FreeCAD is a general-purpose parametric 3D computer-aided design (CAD) modeler and a building information modeling (BIM) software application with finite element method (FEM) support. It is intended for mechanical engineering product design but also expands to a wider range of uses around engineering, such as architecture or electrical engineering. FreeCAD is free and open-source, under the LGPL-2.0-or-later license, and available for Linux, macOS, and Windows operating systems. Users can extend the functionality of the software using the Python programming language.

==Features==

===General===
FreeCAD features tools similar to CATIA, Creo, SolidWorks, Solid Edge, NX, Inventor, Revit, and therefore also falls into the category of building information modeling (BIM), mechanical computer-aided design (MCAD), PLM, CAx and CAE. It is intended to be a feature-based parametric modeler with a modular software architecture, which makes it easy to provide additional functionality without modifying the core system.

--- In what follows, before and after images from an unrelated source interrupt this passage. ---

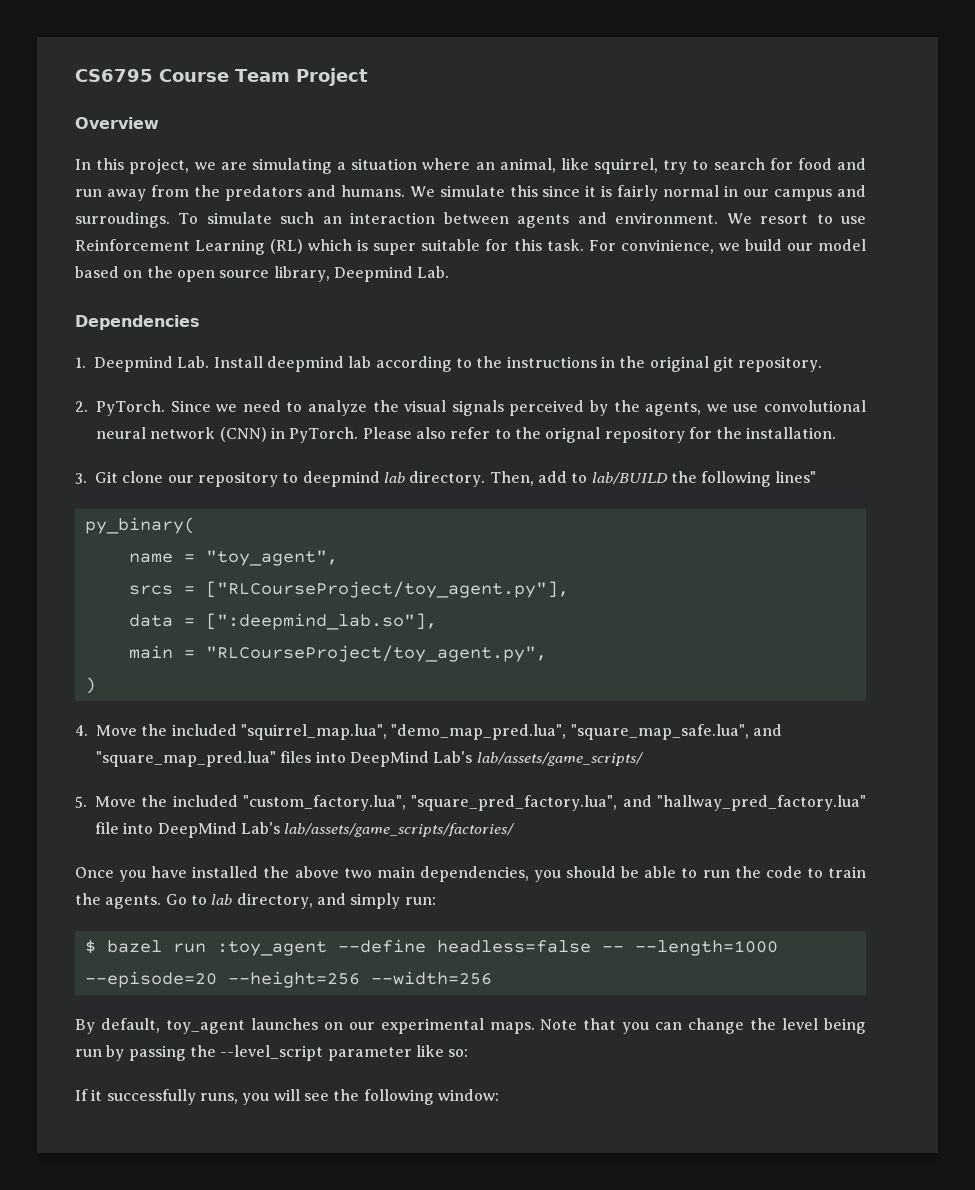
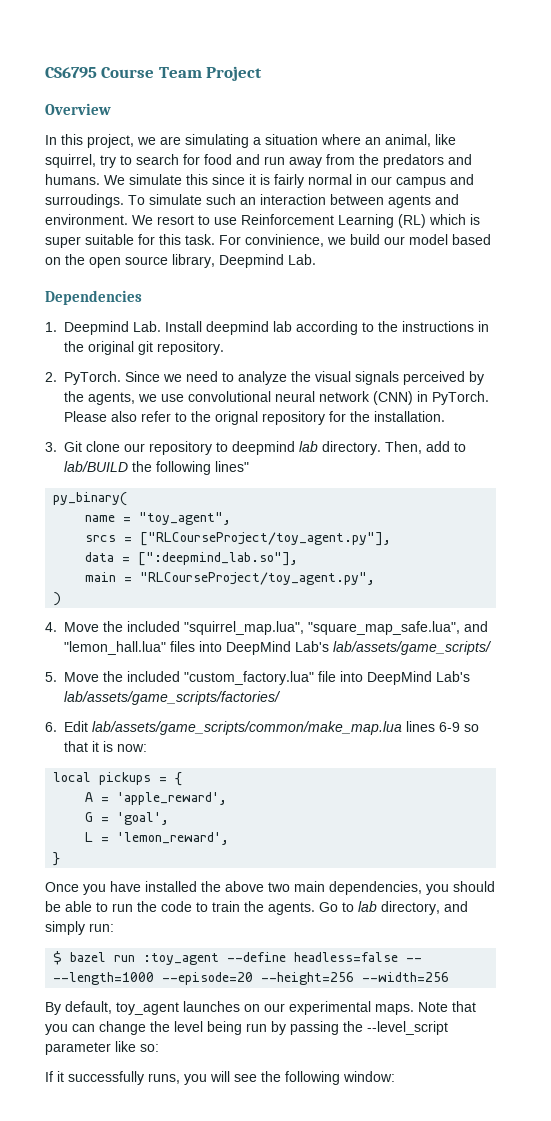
[391,724,567,740] "demo_map_pred.lua", -> (304, 628) none
[96,751,276,767] "square_map_pred.lua" -> [64,641,166,655] "lemon_hall.lua"
[243,795,866,811] "custom_factory.lua", "square_pred_factory.lua", and "hallway_pred_factory.lua" -> [184,671,314,685] "custom_factory.lua"
(516, 830) none -> [45,721,479,735] [64,741,147,752] [53,772,183,786] [85,792,228,805] [85,812,170,825] [85,832,230,845] [53,852,61,866] // 6. Edit lab/assets/game_scripts/common/make_map.lua lines 6-9 so that it is now: // local pickups = { // A = 'apple_reward', // G = 'goal', // L = 'lemon_reward', // }

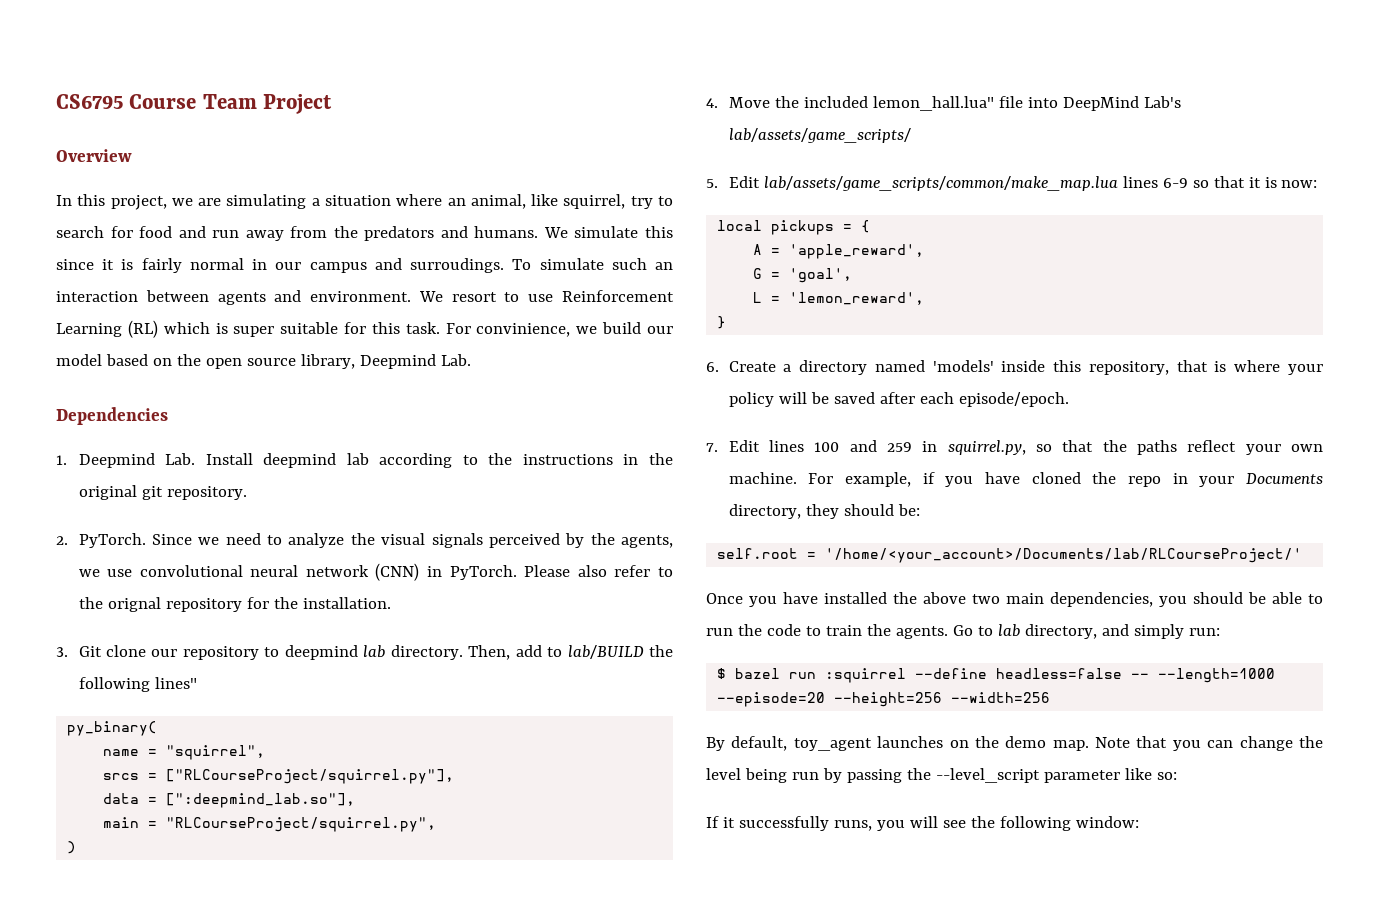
[139,512,232,525] "toy_agent", -> [166,745,266,760] "squirrel",
[140,532,392,546] ["RLCourseProject/toy_agent.py"], -> [166,769,455,784] ["RLCourseProject/squirrel.py"],
[140,572,376,585] "RLCourseProject/toy_agent.py", -> [166,817,437,832] "RLCourseProject/squirrel.py",
[184,621,488,635] [64,641,195,655] "squirrel_map.lua", "square_map_safe.lua", and "lemon_hall.lua" files -> [872,96,1023,111] lemon_hall.lua" file
[64,671,470,685] [64,691,281,705] [45,722,57,732] Move the included "custom_factory.lua" file into DeepMind Lab's lab/assets/game_scripts/factories/ // 6. -> (718, 183) none
(61, 859) none -> [706,360,1323,375] [728,392,1069,407] [706,440,1323,455] [728,472,1323,487] [728,504,920,519] [717,548,1303,563] // 6. Create a directory named 'models' inside this repository, that is where your policy will be saved after each episode/epoch. // 7. Edit lines 100 and 259 in squirrel.py, so that the paths reflect your own machine. For example, if you have cloned the repo in your Documents directory, they should be: // self.root = '/home/<your_account>/Documents/lab/RLCourseProject/'
[143,953,220,965] :toy_agent -> [825,668,907,683] :squirrel
[264,1001,414,1015] our experimental maps. -> [974,736,1089,751] the demo map.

As with many modern 3D CAD modelers, FreeCAD has a 2D component to facilitate 3D-to-2D drawing conversion. Under its current state, direct 2D drawing (like AutoCAD LT) is not the focus for this software, and neither are animation or 3D model manipulation (like Blender, Maya, or Cinema 4D). However, the modular nature of FreeCAD allows the user to adapt its workflow for such environments via the use of plugins.

FreeCAD uses open-source libraries from the field of computing science; among them are Open CASCADE Technology (a CAD kernel), Coin3D (an incarnation of Open Inventor), the Qt GUI framework, and Python, a popular scripting language. FreeCAD itself can also be used as a library by other programs.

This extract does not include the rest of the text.